Direkt nach der Wende behandelt sie 1 000 Patienten in jedem Quartal. Heute hat sie insgesamt so viele. „Überlastet bin ich nicht, die Bevölkerungszahl ist gesunken.“ Nie habe ihr jemand in die Arbeit hereingeredet. „Mir kommt keiner zu nahe, ringsherum ist nur Tschechien.“ Ihre vielen Hausbesuche macht sie immer noch. Wenn Patienten in ein Altenheim umziehen, versucht sie, weiter für sie da zu sein. Alle sechs Wochen geht sie ins Heim. Sie kennt ihre Geschichten, hat sie viele Jahre begleitet. Deswegen hat sie auch die beiden Dörfer Saupsdorf und Ottendorf nie aufgegeben. „Bis in die Praxis schaffen es die alten Leutchen immer irgendwie.“ Schwierig werde es aber, wenn sie den Bus nehmen müssen.

Eine Ärztin mit 40 Jahren Berufserfahrung muss man unbedingt fragen: Haben sich die Patienten in dieser Zeit verändert? „Psychische Krankheiten, Depressionen kamen auf dem Dorf schon immer weniger vor als in der Stadt. Ich habe aber den Eindruck, das hat sich in letzter Zeit gehäuft, vor allem bei jungen Leuten.“ Außerdem gebe es heute mehr Diabetes und mehr Stoffwechselerkrankungen. Das liege zum einen an der besseren Diagnostik. „Vielleicht sind die Leute heute nicht mehr so widerstandsfähig“, sagt Gloria Ringel.

Als reich an Erfahrungen würde sie sich bezeichnen.
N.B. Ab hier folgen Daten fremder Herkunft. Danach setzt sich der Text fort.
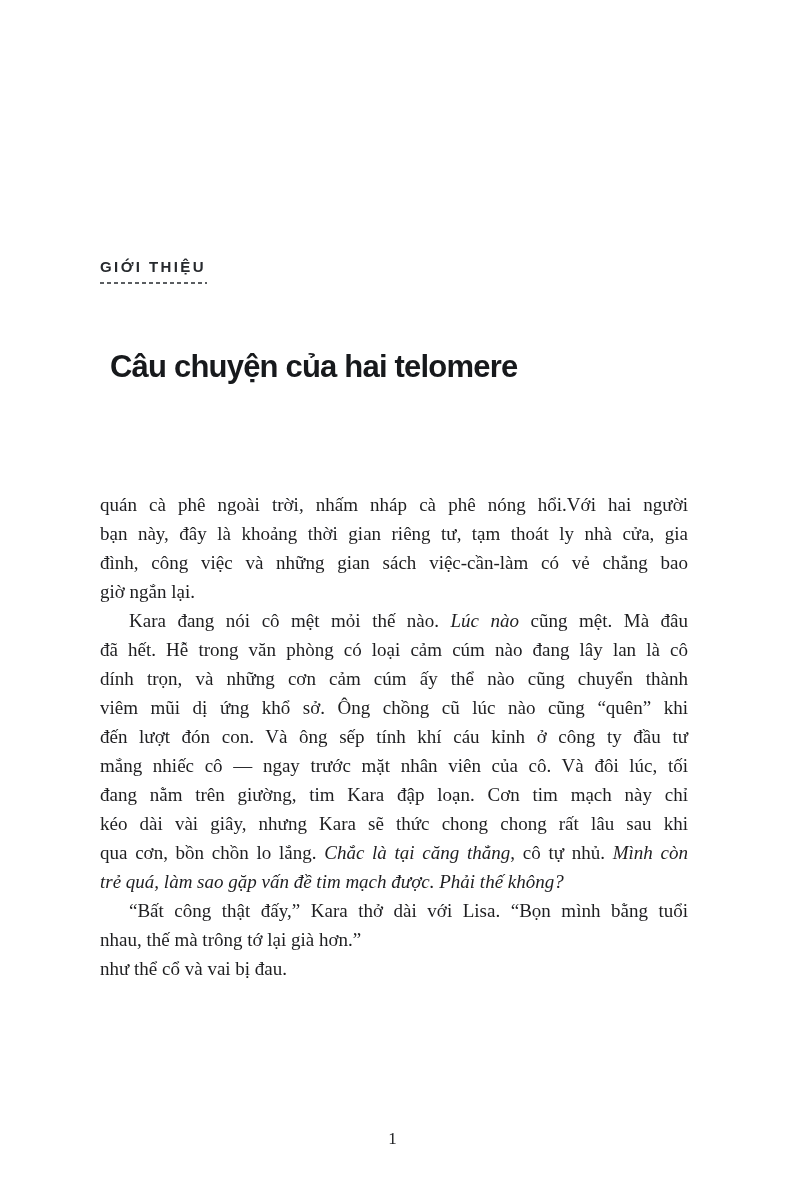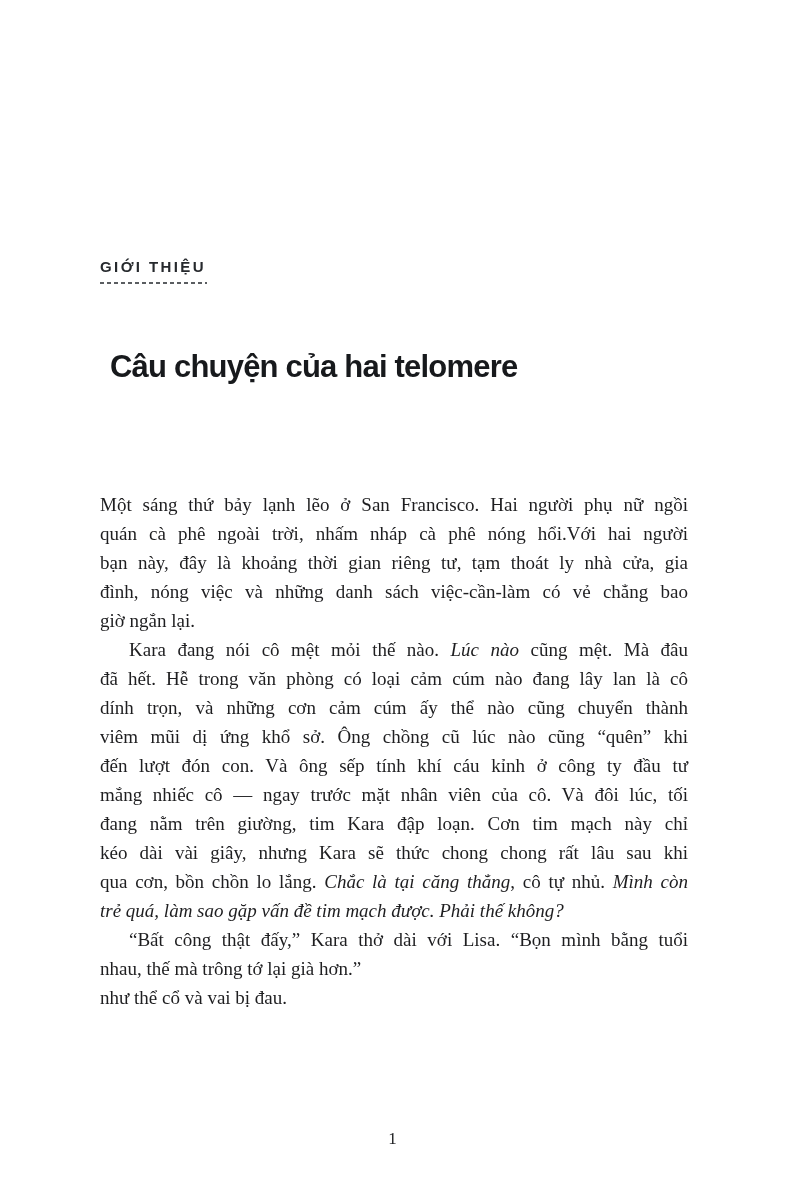--- a/index.html
+++ b/index.html
@@ -80,24 +80,23 @@
 </style>
 </head>
 <body>
 
 <div class="page">
   <div class="kicker">GIỚI THIỆU</div>
   <div class="kicker-rule"></div>
   <h1 class="title" style="margin:12px;">Câu chuyện của hai telomere</h1>
   <div class="body-text">
       <div>
-        <div class="line"><span>Một sáng thứ bảy lạnh lẽo ở San Francisco. Hai người phụ nữ ngồi</span></div>
         <div class="line"><span>quán cà phê ngoài trời, nhấm nháp cà phê nóng hổi.Với hai người</span></div>
         <div class="line"><span>bạn này, đây là khoảng thời gian riêng tư, tạm thoát ly nhà cửa, gia</span></div>
-        <div class="line"><span>đình, nóng việc và những danh sách việc-cần-làm có vẻ chẳng bao</span></div>
+        <div class="line"><span>đình, công việc và những gian sách việc-cần-làm có vẻ chẳng bao</span></div>
         <div class="line last"><span>giờ ngắn lại.</span></div>
       </div>
       <div>
         <div class="line indent"><span>Kara đang nói cô mệt mỏi thế nào. </span><span class="it">Lúc nào</span><span> cũng mệt. Mà đâu</span></div>
         <div class="line"><span>đã hết. Hễ trong văn phòng có loại cảm cúm nào đang lây lan là cô</span></div>
         <div class="line"><span>dính trọn, và những cơn cảm cúm ấy thể nào cũng chuyển thành</span></div>
         <div class="line"><span>viêm mũi dị ứng khổ sở. Ông chồng cũ lúc nào cũng “quên” khi</span></div>
         <div class="line"><span>đến lượt đón con. Và ông sếp tính khí cáu kỉnh ở công ty đầu tư</span></div>
         <div class="line"><span>mắng nhiếc cô — ngay trước mặt nhân viên của cô. Và đôi lúc, tối</span></div>
         <div class="line"><span>đang nằm trên giường, tim Kara đập loạn. Cơn tim mạch này chỉ</span></div>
Reich geworden, wie mancher andere Arzt, ist sie nicht. Das war ihr auch nie wichtig, sagt sie. „Ich konnte immer in dem Beruf arbeiten, den ich liebte. Und ich konnte ihn so machen, wie ich mir das vorgestellt habe.“ In ruhiger Umgebung, mit viel Zeit für ihre Patienten und Zeit zum Zuhören. Gloria Ringel hat beobachtet, dass Patienten erst dann frei über ihr Innenleben sprechen, wenn sie spüren, dass der Arzt Zeit für sie hat. „Ärzte, die 50 bis 80 Menschen am Tag behandeln müssen, können das gar nicht leisten.“ Die Patienten haben es ihr immer gedankt.

Im nächsten Sommer ist Schluss. „Ich werde auch älter und will aufhören, bevor ich Fehler mache.“ Bis Ende Juni will sie noch praktizieren. Ein Nachfolger ist bisher nicht in Sicht.